The screenplay was much as it was on the screen but there were a few
subtle differences which were fun to spot, if sometimes difficult to fathom. Why
exactly, for example, did we have to have Kevin Spacey fully clothed in an armchair
on the screen when we could have had him in his underwear on the sofa? Just asking.
As Sam Mendes and Alan Ball explain in their foreword and afterword respectively,
although this version of the screenplay is close to what we see on the screen changes
were made during rehearsals with the collaboration and input of the actors as well as
the director and screenwriter. The creative process seemed to be, at least in part, a
communal effort that carried on until the last minute. Apparently whole scenes were
shot and then excised and new ones created. Sam Mendes is quoted as saying, "It's
like the movie is letting us know what it wants to be."

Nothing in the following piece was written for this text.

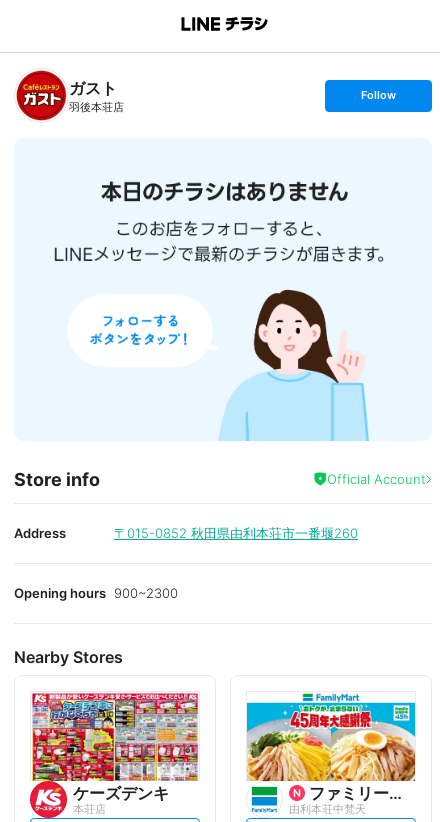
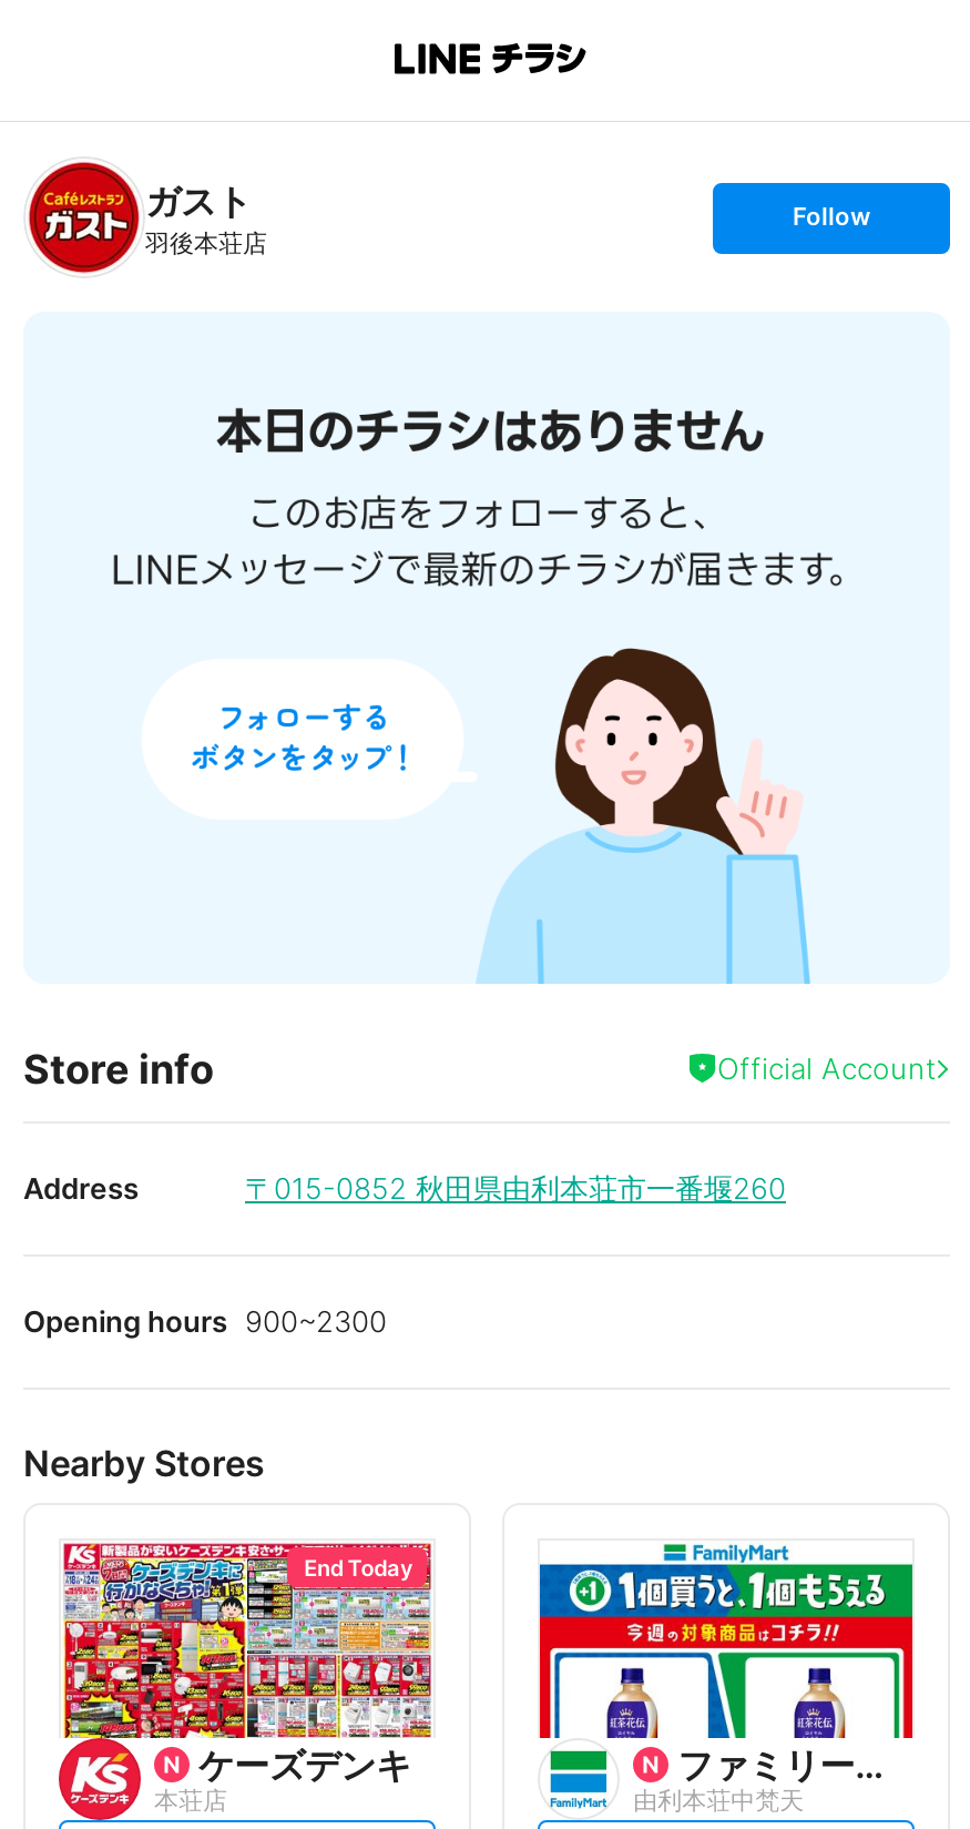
none -> [304,1554,413,1580] End Today
[246,702,416,782] [image] -> [538,1563,915,1740] [image]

In fact, the script apparently underwent some dramatic changes during the
pre-production period. The original framework involved Jane and Ricky being tried and
convicted of the murder of Lester. Sam Mendes found this a "mite cynical", while Alan
Ball admitted that what "started out as a satire of middle-class American values...
eventually revealed itself to be something entirely different." Interesting, though,
how hard it is to really let go of a concept. Two or three reviews I read of the film
claimed its only weakness is the 'who killed Lester Burnham' framework. Something I
found a bit distracting, I must admit.
In the end though, as interesting as it was, it wasn't the story of the
script's development that made this worth reading for me, it was the script itself.
Without doubt the writing is just wonderful, the characterisation complex and utterly
convincing. It was possible to see, in the written word, connections and nuances I
entirely missed in one fraught viewing of the film and to appreciate just how
cleverly the whole was put together. Where I'd left the film not wanting to think
about it at all if I could help it, I've not stopped thinking about it since reading
the script.
It still made me cry at the end though. But having been carried away by
the script I no longer think this is such a bad thing.